O alfa que deveria estar ao meu lado...
Só me enviou uma única mensagem:
[Leah ficou muito assustada com o seu ferimento. Estou levando ela até o curandeiro famoso do clã vizinho. Você deveria se desculpar com ela.]
Ele e Rhys já haviam assumido a forma lupina e desaparecido na neve com Leah.
Nem uma pergunta. Nem uma palavra sobre mim ou sobre a criança.
Encolhi meu corpo, sentindo cada parte da alma como se estivesse coberta de hematomas.
Não havia um só canto em mim que não doesse.
A cirurgia de aborto exigiria algumas horas de preparação.
Nesse meio-tempo, procurei os anciãos para perguntar como poderia romper, unilateralmente, o vínculo de companheira.
Enquanto eu tentava lidar com a angústia e a ansiedade, Leah também se ocupava do lado dela.
O grupo de mensagens no celular começou a piscar.
Fotos da celebração de aniversário de Leah surgiam na tela, enviadas por meu pai, Anderson e Rhys.
Olhei para as folhas secas caindo pela janela e senti meu coração afundar junto.
Meu pai deu a Leah um colar de presas de lobo, o mesmo que minha mãe um dia havia dado a ele.
[Feliz aniversário, Leah!]
Rhys presenteou Leah com uma garrafa do licor que ele mesmo havia destilado com ervas à luz da lua.
[Que a Deusa Lunar abençoe minha irmã Leah com paz e felicidade eternas!]
Anderson, por fim, entregou a ela um broche raro, arrematado num leilão exclusivo.
[Leah, você sempre será minha Luna.]
Leah sorriu, radiante de felicidade, rodeada de afeto, como se tudo estivesse exatamente onde deveria estar.
Aquela harmonia me cegava.
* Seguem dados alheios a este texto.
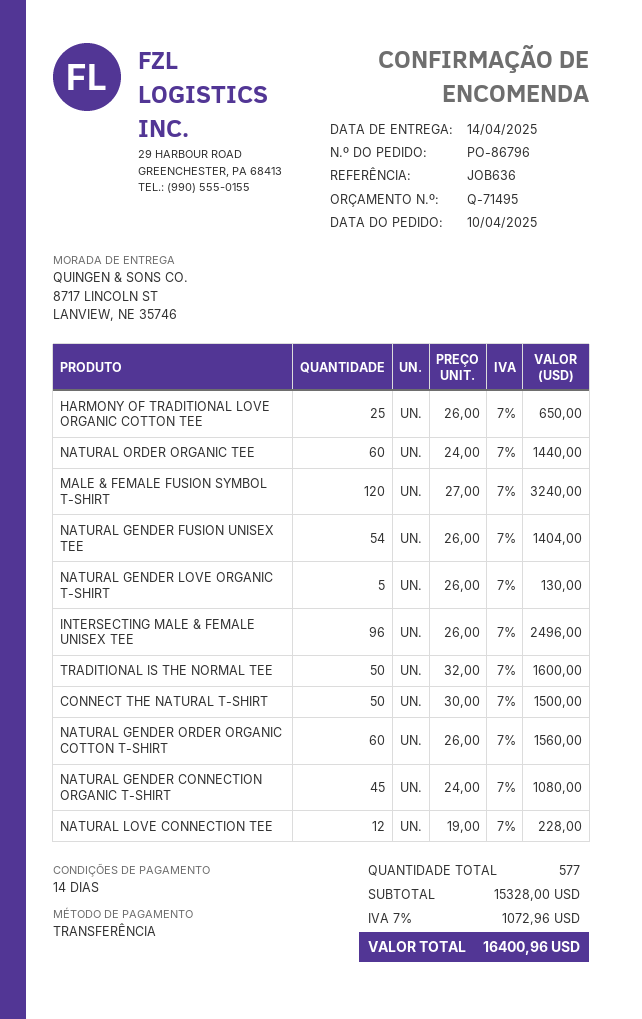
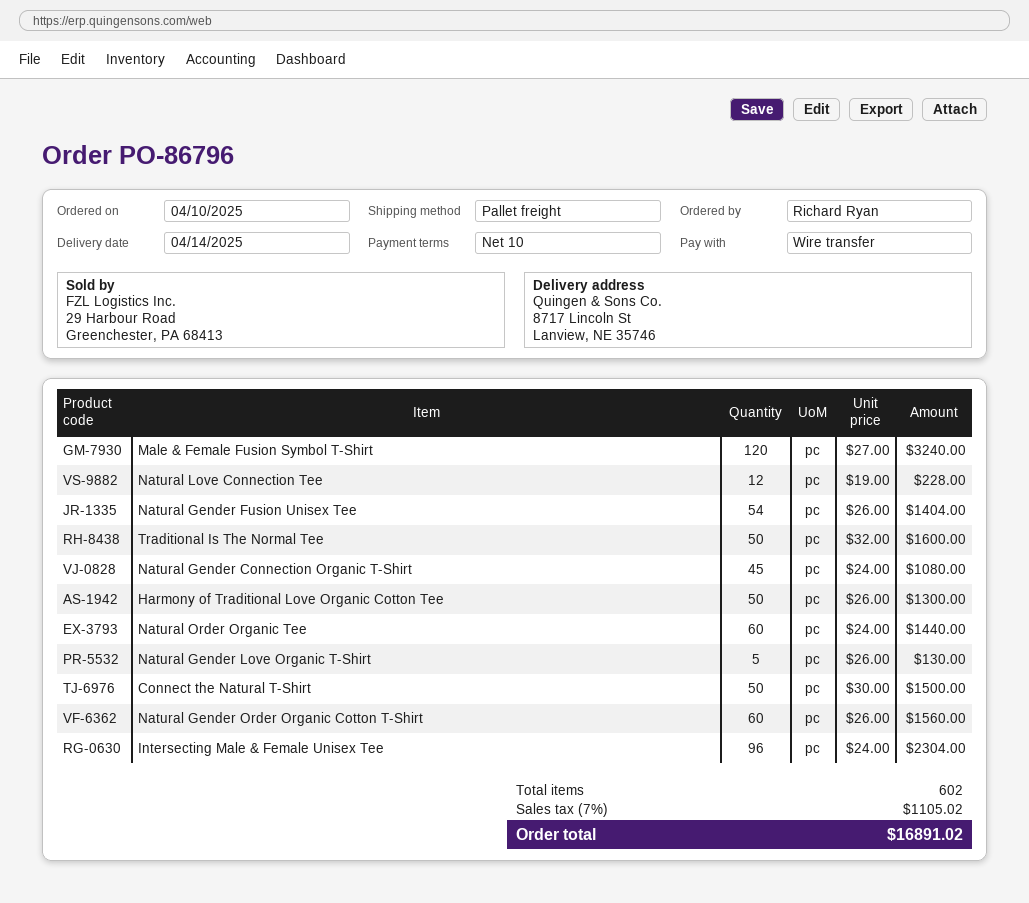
payment terms: 14 days -> 10 days
HARMONY OF TRADITIONAL LOVE ORGANIC COTTON TEE: 25 x 26.00 = 650.00 -> 50 x 26.00 = 1300.00
INTERSECTING MALE & FEMALE UNISEX TEE: 96 x 26.00 = 2496.00 -> 96 x 24.00 = 2304.00
total quantity: 577 -> 602
tax: 7% = 1072.96 -> 7% = 1105.02
total: 16400.96 -> 16891.02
Doía olhar.
Fechei o aplicativo.
E em seguida, saí do grupo.
Assim que receberam o aviso, Anderson me ligou na hora, gritando:
— Irene! Para com isso, já deu! Você não suporta ver sua irmã feliz, é isso? Você vive dizendo que foi a Leah e a mãe dela que levaram sua mãe à morte, mas a verdade não é essa! Seu pai me contou tudo: sua mãe tinha problemas mentais, sofria de delírios e se suicidou! E ainda inventou essa história de reformatório, dizendo que seu pai e a madrasta te colocaram lá e que você sofreu horrores… — Ele soltou uma risada seca e desprezível. — Eu fui atrás, sabia? O lugar que você descreveu nem existe! Rhys me contou a verdade: foi você quem o levou pra brincar num campo perigoso, e foi lá que um grupo de lobisomens hostis atacou vocês. Ele só teve aquele trauma e perdeu a memória por sua culpa! Leah cuidou dele com carinho… E você, só quer fugir da responsabilidade. Patética!
Parecia que ele vinha guardando aquilo há muito tempo e agora finalmente despejava tudo, sem filtro:
— Eu nunca quis que você fosse minha Luna! Se não fosse pela Leah, que só se aproximou de você por pena, com medo que você seguisse o mesmo caminho da sua mãe e tirasse a própria vida, eu jamais teria te procurado! E aquela noite… Você me drogou, sua nojenta!
Eu permaneci em silêncio.
Não por covardia mas porque, desta vez, eu não tinha mais nada a provar.
Foi só quando o curandeiro entrou no quarto e disse:
— Irene, a sala de cirurgia já está pronta.
Anderson parou por um segundo. E então vociferou:
— Que barulho é esse? Você vai abortar?!
O tom dele era de puro escárnio. Como se aquilo fosse a coisa mais absurda do mundo.
Estava esperando, claro, que eu negasse. Que eu implorasse. Que eu me humilhasse de novo.
Mas antes que eu dissesse qualquer coisa…
A voz da Leah atravessou o telefone:
— Anderson, não exagera. A Irene usou o método mais baixo pra engravidar, ela nunca teria coragem de tirar esse bebê. Ela valoriza essa criança como um prêmio.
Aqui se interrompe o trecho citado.